I did send a message to the Apache folks about this a while back, but they balked because the implementation is in C++, rather than C (developed with my Heap Layers infrastructure)...
-- emery
Emery Berger
Assistant Professor
Dept. of Computer Science
University of Massachusetts, Amherst
And I won't be using APR because the Apache license suxors.
there is no reason for new apps to be written in C.
By "new apps" do you mean this to include "new versions of g++" as well? If so, then how would you recommend bootstrapping a C++ compiler on a system with only GCC?
language features and the STL reduce the need for explicit dynamic memory allocation
To a developer who has to fit algorithms and data structures into a handheld computer's 32 KB of fast RAM when all other RAM in the system has horrible wait state behavior, every byte still counts.
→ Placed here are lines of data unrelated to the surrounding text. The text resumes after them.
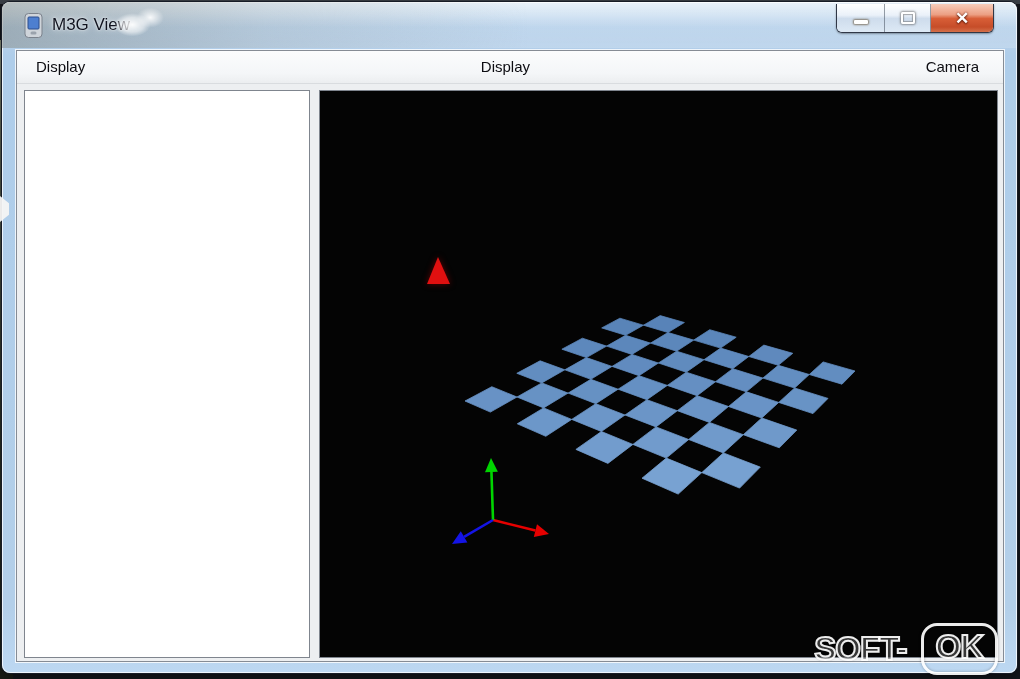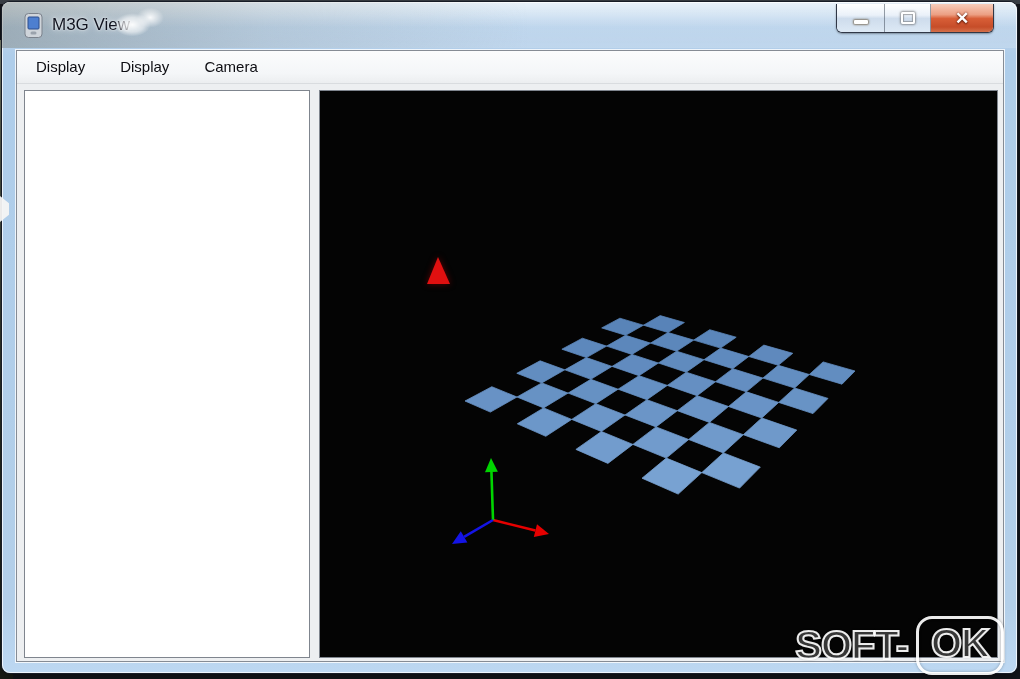--- a/index.html
+++ b/index.html
@@ -40,36 +40,36 @@
   .glyph-max{width:14px;height:12px;border:2px solid #fff;border-radius:2px;
     box-shadow:0 0 2px 1px rgba(90,90,90,.6), inset 0 0 1px 1px rgba(90,90,90,.5);}
   .glyph-close{font-size:17px;font-weight:bold;color:#fff;line-height:1;
     text-shadow:0 1px 2px rgba(90,20,0,.95),0 0 2px rgba(90,20,0,.8);}
 
   
   .client{position:absolute;left:14px;top:48px;width:988px;height:612px;background:#edeff1;
     border:1px solid #868c95;box-shadow:0 0 0 1px rgba(255,255,255,.8);}
   .menubar{position:absolute;left:0;top:0;width:100%;height:33px;
     background:linear-gradient(180deg,#fbfcfd 0%,#f4f6f8 70%,#eceef0 100%);
-    border-bottom:1px solid #d9dcdf;display:flex;align-items:center;padding-left:8px;}
+    border-bottom:1px solid #d9dcdf;display:flex;align-items:center;padding-left:8px;justify-content:space-between;}
   .menu-item{padding:0 11px;margin-right:13px;font-size:15px;color:#0d0d12;line-height:32px;cursor:default;}
 
   .tree-panel{position:absolute;left:7px;top:39px;width:286px;height:568px;background:#ffffff;
     border:1px solid #7f858e;}
   .viewport{position:absolute;left:302px;top:39px;width:679px;height:568px;background:#040404;
     border:1px solid #7f858e;overflow:hidden;}
   .viewport svg{position:absolute;left:0;top:0;}
 
   
   .watermark{position:absolute;right:8px;bottom:4px;display:flex;align-items:center;
-    font-weight:800;font-size:40px;letter-spacing:-1px;color:rgba(135,135,135,.40);
+    font-weight:800;font-size:33px;letter-spacing:-1px;color:rgba(135,135,135,.40);
     -webkit-text-stroke:2px rgba(255,255,255,.92);
     text-shadow:0 0 3px rgba(0,0,0,.35);pointer-events:none;white-space:nowrap;}
   .wm-box{display:inline-block;border:3px solid rgba(255,255,255,.92);border-radius:16px;
-    padding:2px 12px 6px 12px;margin:0 8px;box-shadow:0 0 3px rgba(0,0,0,.3), inset 0 0 3px rgba(0,0,0,.3);}
+    padding:2px 12px 6px 12px;margin:0 14px;box-shadow:0 0 3px rgba(0,0,0,.3), inset 0 0 3px rgba(0,0,0,.3);}
 
   
   .cursor-artifact{position:absolute;left:0;top:196px;width:9px;height:26px;background:#f4f4f4;
     clip-path:polygon(0 0,100% 28%,100% 72%,0 100%);opacity:.95;}
 </style>
 </head>
 <body>
 
 <div class="stage">
   <div class="desktop-top-strip"></div>

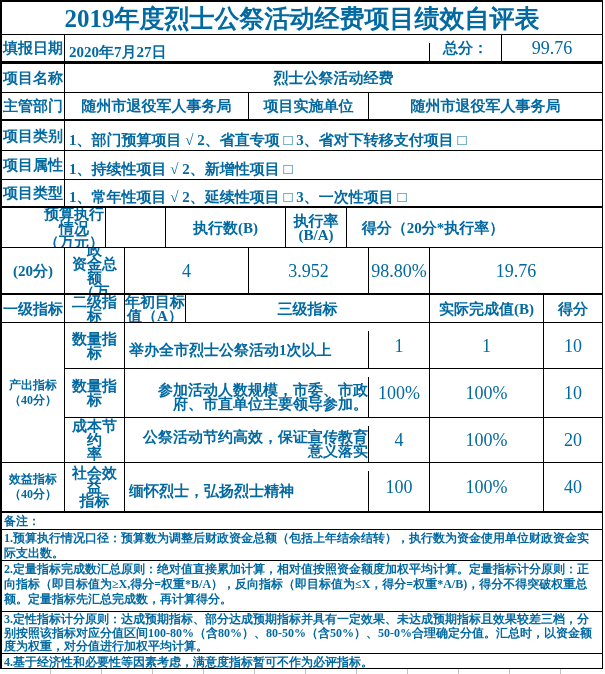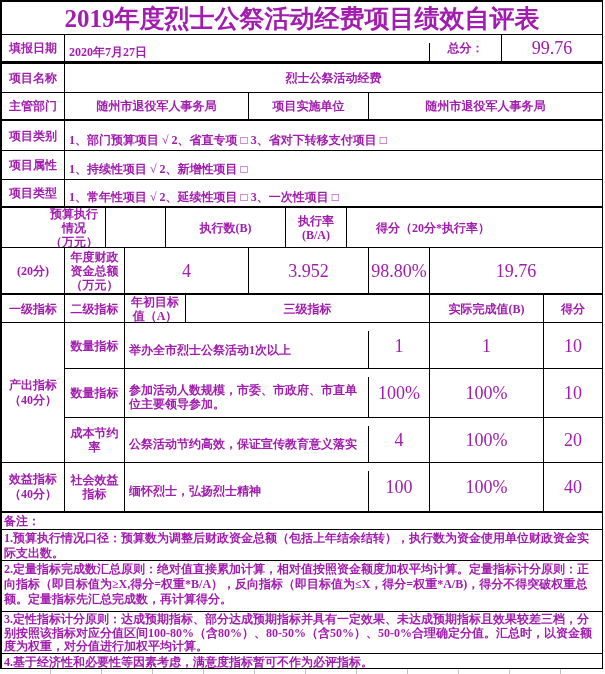--- a/index.html
+++ b/index.html
@@ -1,28 +1,28 @@
 <!DOCTYPE html>
 <html><head>
 <meta charset="utf-8">
 <style>
   html,body{margin:0;padding:0;background:#fff;}
-  .sheet{position:relative;width:605px;height:674px;background:#fff;color:#a21caf;
+  .sheet{position:relative;width:605px;height:674px;background:#fff;color:#0369a1;
          font-family:"Liberation Serif","DejaVu Serif",serif;}
   .tbl{position:absolute;top:0;left:0;width:603px;box-sizing:border-box;
        border-top:2px solid #000;border-left:2px solid #000;border-right:1px solid #000;}
   .row{display:flex;box-sizing:border-box;border-bottom:1px solid #000;align-items:stretch;overflow:hidden;}
   .bb2{border-bottom-width:2px;}
   .bb3{border-bottom-width:3px;}
   .c{box-sizing:border-box;border-right:1px solid #000;display:flex;align-items:center;
-     justify-content:center;text-align:center;font-size:12px;font-weight:bold;
+     justify-content:center;text-align:center;font-size:15px;font-weight:bold;
      line-height:14px;overflow:hidden;white-space:pre-line;}
   .c.last{border-right:none;}
   .num{font-weight:normal;font-size:18px;}
-  .leftal{justify-content:flex-start;text-align:left;padding-left:4px;margin-top:8px;}
+  .leftal{justify-content:flex-start;text-align:right;padding-left:4px;margin-top:8px;}
   .title-cell{font-size:25px;line-height:31px;font-weight:bold;}
   
   .w63{width:63px;}.w60{width:60px;}.w124{width:124px;}.w120{width:120px;}
   .w61{width:61px;}.w114{width:114px;text-align:center;}.w58{width:58px;}
   .w365{width:365px;}.w72{width:72px;}.w100{width:100px;}
   .w537{width:537px;}.w184{width:184px;}.w233{width:233px;}
   .w172{width:172px;}.w244{width:244px;}
   
   .h33{height:33px;}.h29{height:29px;}.h28{height:28px;}.h30{height:30px;}
   .h40{height:40px;padding-left:41px;}.h47{height:47px;}.h190{height:190px;}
I've read horror stories that use of the STL tends to bloat code size. Have modern STL implementations addressed this issue other than just to deprecate a widely deployed handheld computer?
I tried to integrate C++ components into the APR framework and eventually gave up because the APR memory pool concept is not very compatible with C++'s memory management scheme. You would have to register callbacks for object cleanup all over the place for every C++ class type in order to get the C++ destructors called. You can do it, of course, but it makes C++ programming painful with APR. As for pool memory locality in APR - it is good for streaming web pages, but not much else. All locality is lost when you are dealing with objects that span multiple HTTP connections.
I agree that the pools scheme used in APR is completely unusable for integrating traditional C or C++ code - pools are only good for traditional HTTP-like request-response processing. Where can I find an implementation of APR with your Reaps hooks? By the way - your research rocks.
NSPR is proven to run on a dozen platforms in the past 5 years. APR is not nearly as mature as NSPR - nevermind that the apr_pool_t concept does not work very well in non-HTTP based multithreaded servers - it wastes too much memory and makes it extremely difficult to integrate traditional malloc/free based code.
Everyone I know is still playing 'wait and see' with Apache 2.x, and the same can be said for its infrastucture.